July 15, 2024

Virus-infected lions worry South African researchers

3 min read

Posted on 01/21/2022 16:32

    (credit: AFP)

(credit: AFP)

Researchers at the University of Pretoria in South Africa have raised new concerns about the novel coronavirus, which continues to break new records around the world. A study published last Tuesday (18/1) concluded that lions in a South African zoo were infected with the virus that causes covid-19 and developed severe symptoms of the disease, and recovery from which took up to 7 weeks – which raised an alarm about the risks of spreading the virus among people Animals in the wild and create new mutations.

Researchers began monitoring captive wild animals in South African zoos and sanctuaries after a tiger became ill at the Bronx Zoo in the United States in April 2020, according to Professor Maritje Venter, the study’s lead author. The team initially monitored two cougars who contracted the coronavirus at a private zoo in July 2020, during the country’s first pandemic wave. About a year later, in the same place, three lions began showing symptoms similar to those of Covid-19 in humans: breathing difficulties, a runny nose and cough. In addition to animals, a zoo keeper and an engineer also tested positive.

Using sequential samples from infected lions and humans, the researchers were able to determine that both the animals and the keepers of the nannies were infected with the delta variant.
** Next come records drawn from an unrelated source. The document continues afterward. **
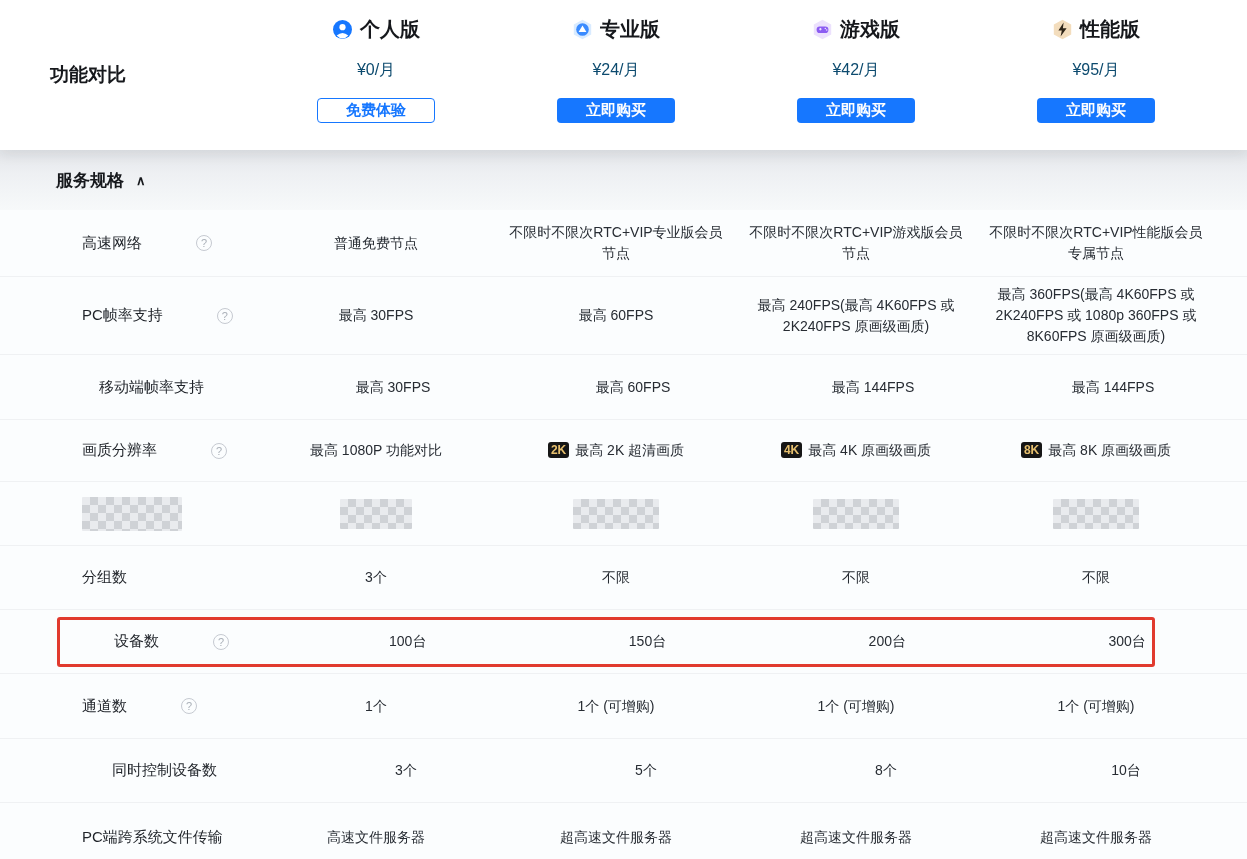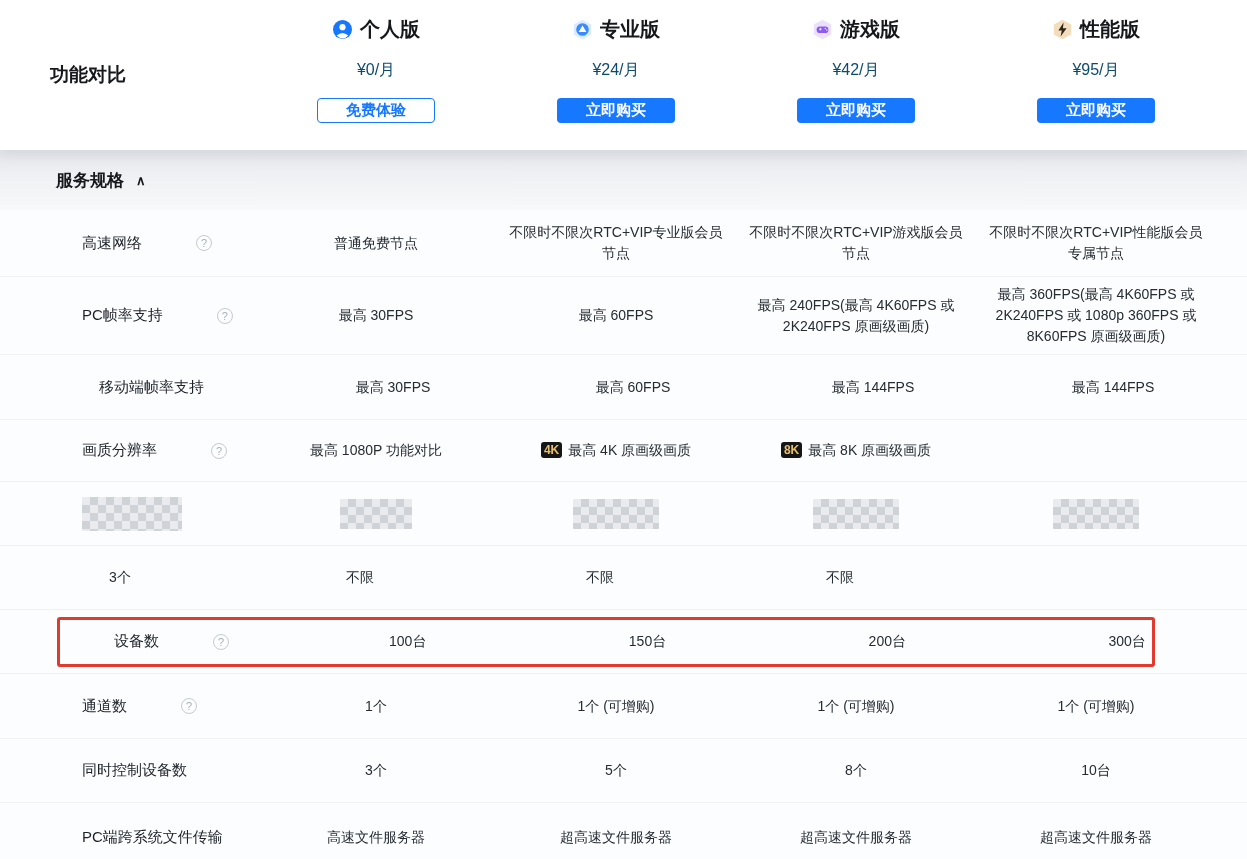--- a/index.html
+++ b/index.html
@@ -187,6 +187,9 @@
           <div class="cell-inner">最高 1080P 功能对比</div>
         </div>
         <div class="cell">
+          <div class="cell-inner"><span class="badge">2K</span>最高 2K 超清画质</div>
+        </div>
+        <div class="cell">
           <div class="cell-inner"><span class="badge">4K</span>最高 4K 原画级画质</div>
         </div>
         <div class="cell">

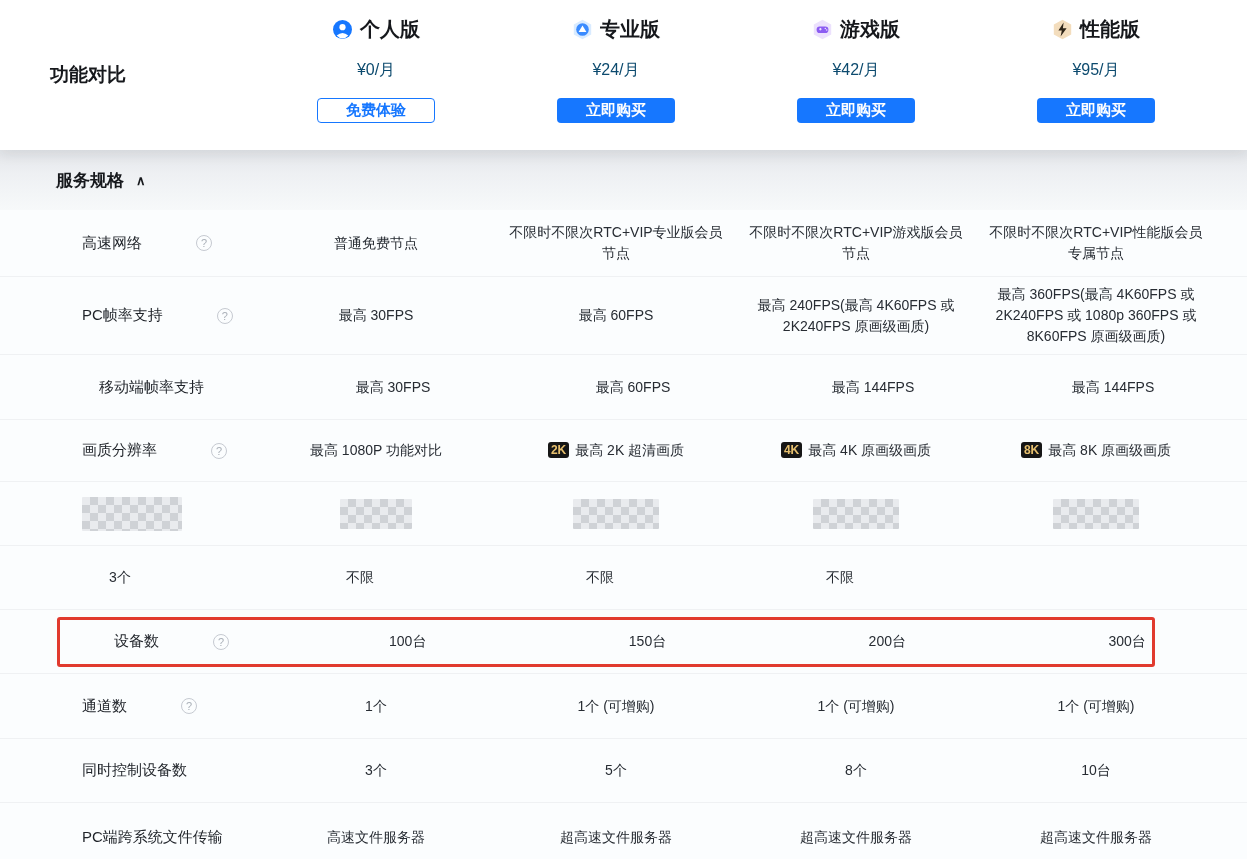--- a/index.html
+++ b/index.html
@@ -214,6 +214,9 @@
         </div>
       </div>
       <div class="row" style="height: 64px;">
+        <div class="label-cell">
+          <span class="row-label">分组数</span>
+        </div>
         <div class="cell">
           <div class="cell-inner">3个</div>
         </div>

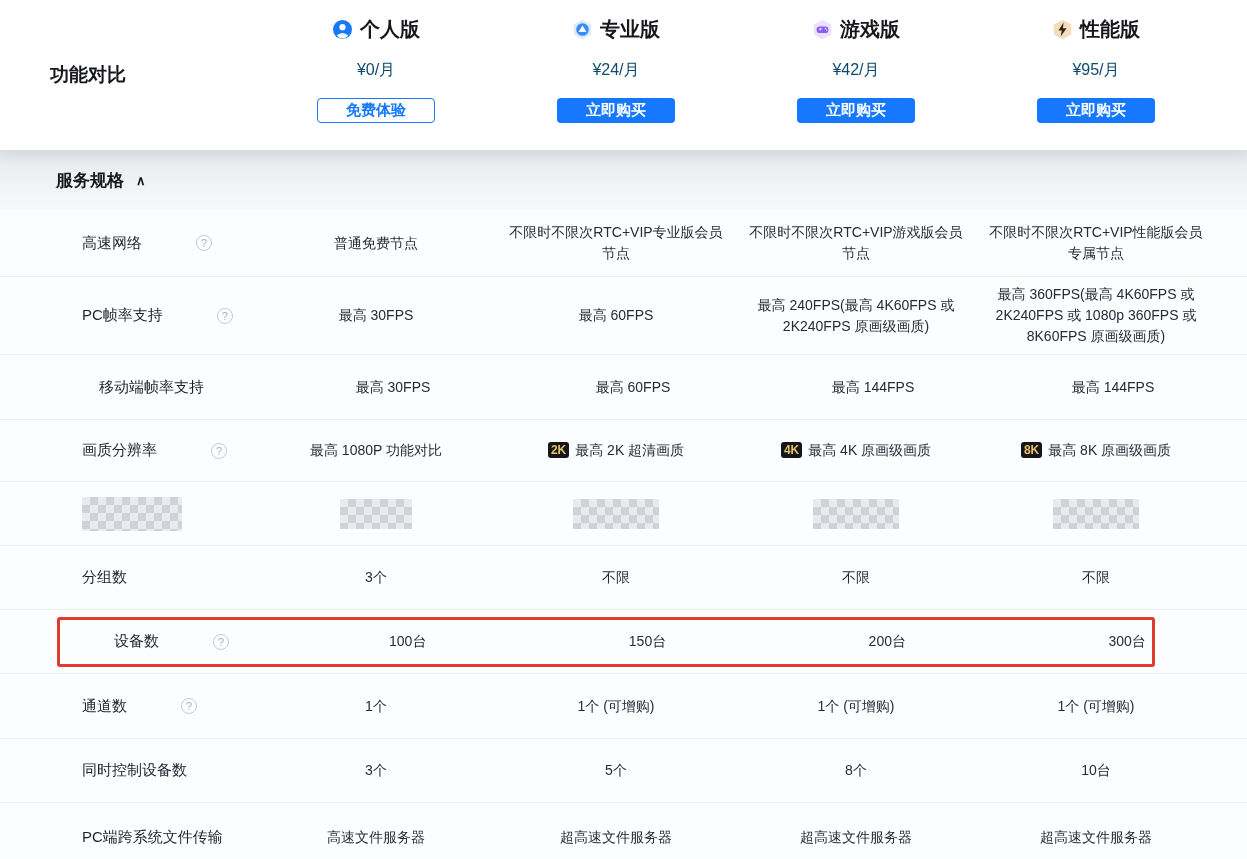--- a/index.html
+++ b/index.html
@@ -267,7 +267,7 @@
           <div class="cell-inner">1个 (可增购)</div>
         </div>
       </div>
-      <div class="row" style="height: 64px;">
+      <div class="row" style="height: 64px; padding-left: 30px;">
         <div class="label-cell">
           <span class="row-label">同时控制设备数</span>
         </div>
The lions recovered after 25 days but were PCR positive for an additional three weeks. The data analyzed by the study indicated that the viral load the lions were carrying decreased during those weeks, but it was not clear how long they were able to transmit the disease.

The disease that lions developed, especially in older females, showed that animals, like humans, can display severe symptoms. An older lioness has pneumonia

In the case of cougars, which are not of their native habitat, symptoms included loss of appetite, diarrhea, runny nose and persistent cough. Both cats made a full recovery after 23 days.

In a captive environment, infected animals were kept in quarantine, the study said, but in parks across South Africa, where lions are a tourist magnet, outbreaks can be “extremely difficult” to control, especially if the virus is not detected. In certain locations, humans often feed on lions rather than hunting for themselves, which increases the chance of exposure to the virus.

While the study did not show how much viral load the lions had or whether they were able to transmit the virus for the duration of the period they tested positive for the virus, longer periods of infection in big cats will increase the risk of disease spreading in the wild. The researchers said it widely infects other species. This may eventually lead to the virus being colonized among wild animals and, in the worst case, the emergence of new variants that could return to humans.

“If you don’t know it’s Covid, there’s a risk it could spread to other animals and then back to humans,” said Venter, a professor of medical virology, who collaborated with a wildlife veterinarian to conduct the study. She said the animals had been infected long enough “that the virus could actually mutate.”

The transmission of viruses between animals and humans is a known fact to scientists. The coronavirus itself could have originated in bats and ended up “jumping” into humans, in what is known as “overflow” infection.

Scientists warn that human ‘reflux’ infections that infect animals – such as mink, deer and domestic cats – can destroy entire ecosystems in the wild. Infections that have reached nature can also increase the potential for the virus to spread unchecked and mutate in animals, potentially mutating into forms that are dangerous to humans.

A well-studied phenomenon involves infection among large numbers of captive mink. On a mink farm in Denmark, the virus mutated into a new strain while switching from human to animal, triggering mass culling across the country and Europe to prevent it from spreading back to humans.

In contrast, the South African study included small outbreaks, but Venter noted that the mink outbreak shows the potential risk of a larger outbreak in wildlife.